The Soviet Union’s policies for Holocaust remembrance involved censorship, concealment of records, distorting facts, and repression of the events. This made it impossible to commemorate Babyn Yar post-war. The first memorial at Babyn Yar, was not created until 1976, and honored “Soviet citizens,” aligning with the Soviet practice of subsuming all victims under the umbrella of Soviet civilians. Germany’s historical memory landscape still reflects this stance, as Soviet memorials are primarily linked to russia and are legally maintained under an agreement between Germany and russia. 

The devastating effects of the German occupation in Ukraine included burned villages, deportations, forced labor camps, and mass executions. Ukrainian territory faced extensive destruction, while German aggression only affected approximately 3% of russian territory. Despite Ukraine’s contributions to the global victory against the Nazis, russia claims this triumph while erasing Ukraine’s vital role.
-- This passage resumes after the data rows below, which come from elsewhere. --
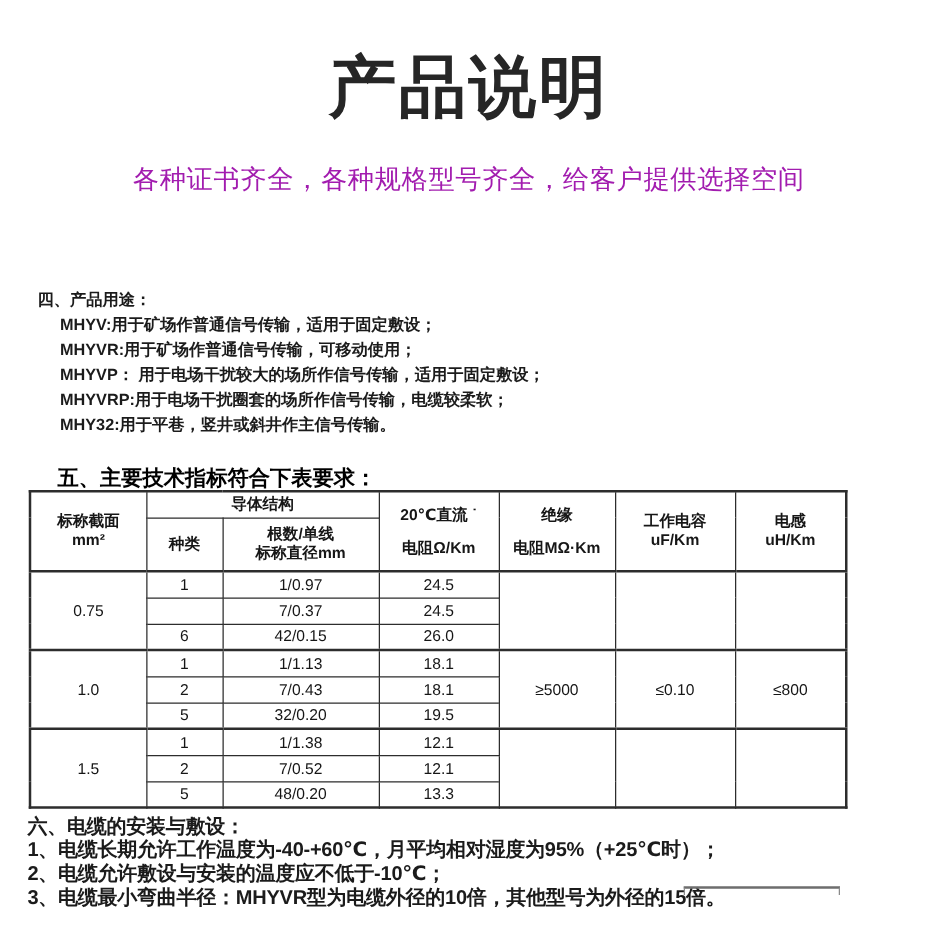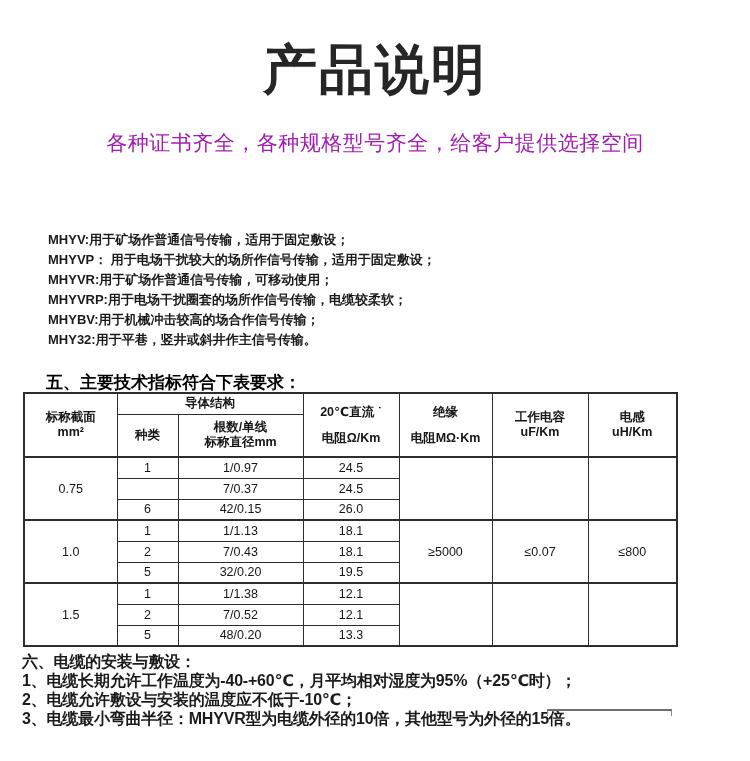--- a/index.html
+++ b/index.html
@@ -125,6 +125,7 @@
   <div class="doc-subtitle">各种证书齐全，各种规格型号齐全，给客户提供选择空间</div>
 
   <div class="sec-usage">
+    <div class="sec-heading">四、产品用途：</div>
     <div class="usage-line">MHYV:用于矿场作普通信号传输，适用于固定敷设；</div>
     <div class="usage-line">MHYVP： 用于电场干扰较大的场所作信号传输，适用于固定敷设；</div>
     <div class="usage-line">MHYVR:用于矿场作普通信号传输，可移动使用；</div>

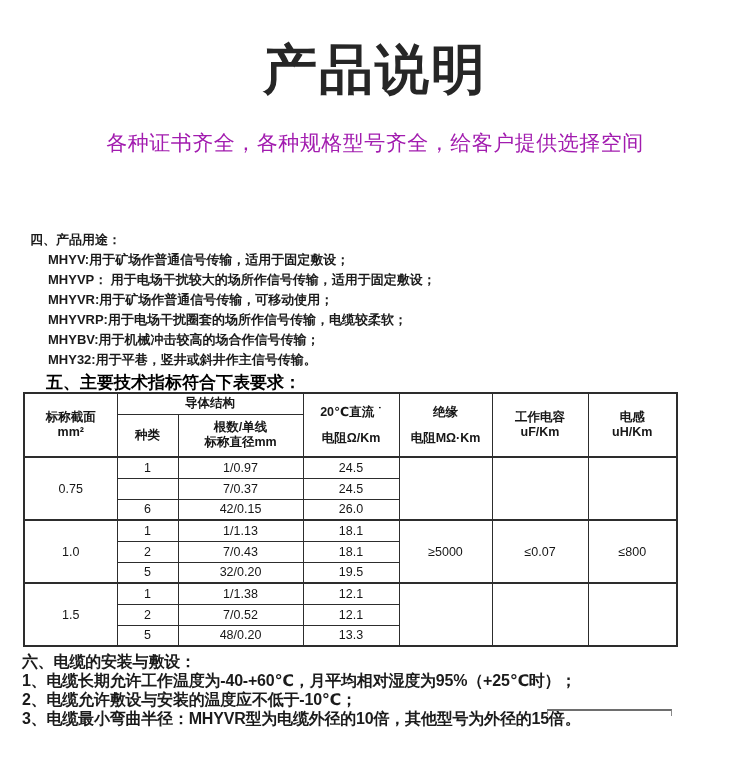--- a/index.html
+++ b/index.html
@@ -127,8 +127,8 @@
   <div class="sec-usage">
     <div class="sec-heading">四、产品用途：</div>
     <div class="usage-line">MHYV:用于矿场作普通信号传输，适用于固定敷设；</div>
+    <div class="usage-line">MHYVR:用于矿场作普通信号传输，可移动使用；</div>
     <div class="usage-line">MHYVP： 用于电场干扰较大的场所作信号传输，适用于固定敷设；</div>
-    <div class="usage-line">MHYVR:用于矿场作普通信号传输，可移动使用；</div>
     <div class="usage-line">MHYVRP:用于电场干扰圈套的场所作信号传输，电缆较柔软；</div>
     <div class="usage-line">MHYBV:用于机械冲击较高的场合作信号传输；</div>
     <div class="usage-line">MHY32:用于平巷，竖井或斜井作主信号传输。</div>

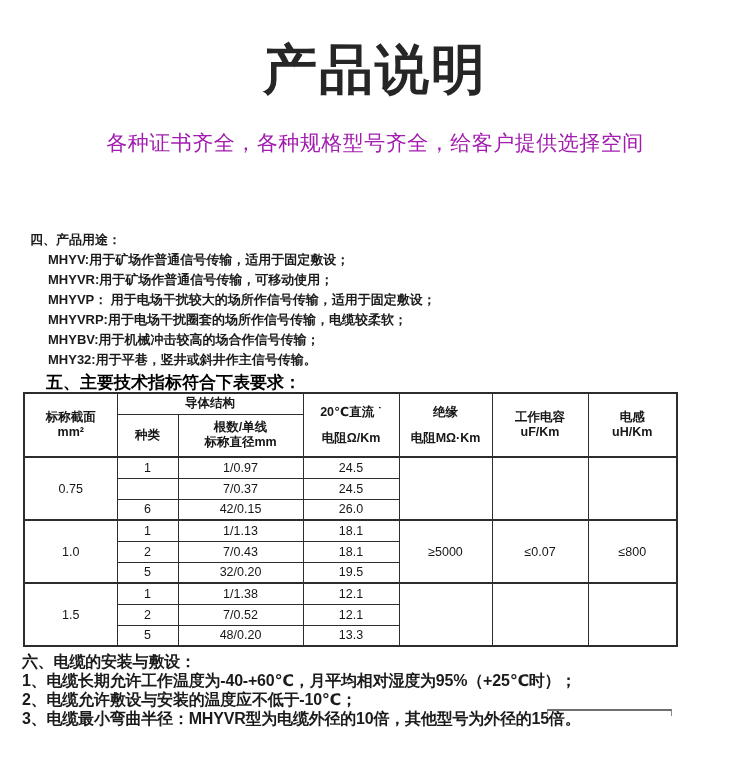--- a/index.html
+++ b/index.html
@@ -130,7 +130,6 @@
     <div class="usage-line">MHYVR:用于矿场作普通信号传输，可移动使用；</div>
     <div class="usage-line">MHYVP： 用于电场干扰较大的场所作信号传输，适用于固定敷设；</div>
     <div class="usage-line">MHYVRP:用于电场干扰圈套的场所作信号传输，电缆较柔软；</div>
-    <div class="usage-line">MHYBV:用于机械冲击较高的场合作信号传输；</div>
     <div class="usage-line">MHY32:用于平巷，竖井或斜井作主信号传输。</div>
   </div>
 

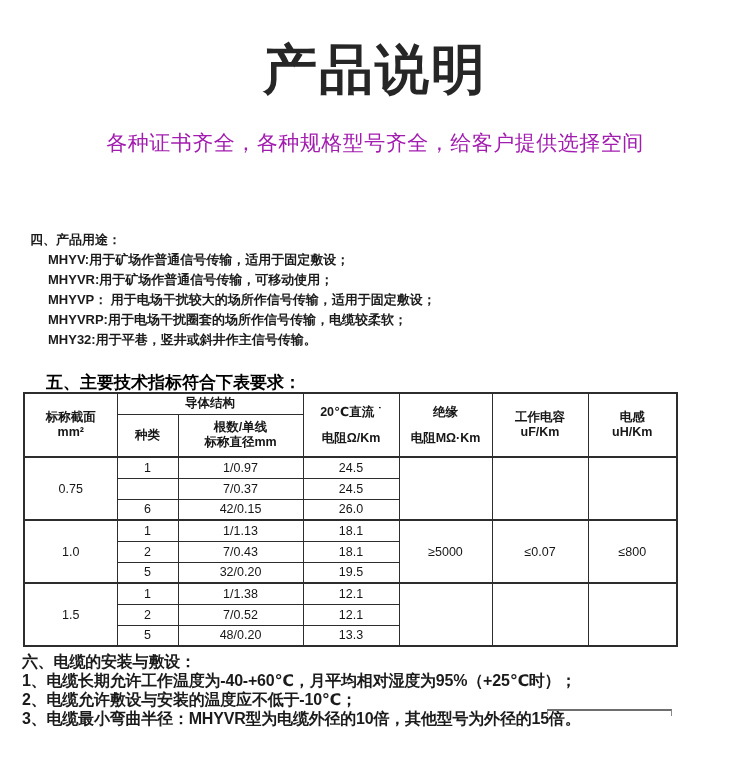--- a/index.html
+++ b/index.html
@@ -206,7 +206,7 @@
           <td class="num">1/1.13</td>
           <td class="num">18.1</td>
           <td rowspan="3" class="merged-val">≥5000</td>
-          <td rowspan="3" class="merged-val">≤0.07</td>
+          <td rowspan="3" class="merged-val">≤0.10</td>
           <td rowspan="3" class="merged-val">≤800</td>
         </tr>
         <tr>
Monuments that ignore Ukraine’s sacrifices, or the absence of monuments entirely, continue to perpetuate a cultural memory of denial and distortion.

As part of the Ukrainian community in Germany, we strongly urge Germany to promptly address its historical stance on the Second World War and the Soviet Union. We call on the German government to recognize Ukraine as a direct victim of the terrors of National Socialism and establish a memorial in Berlin to honor the sacrifices made by Ukraine during World War II.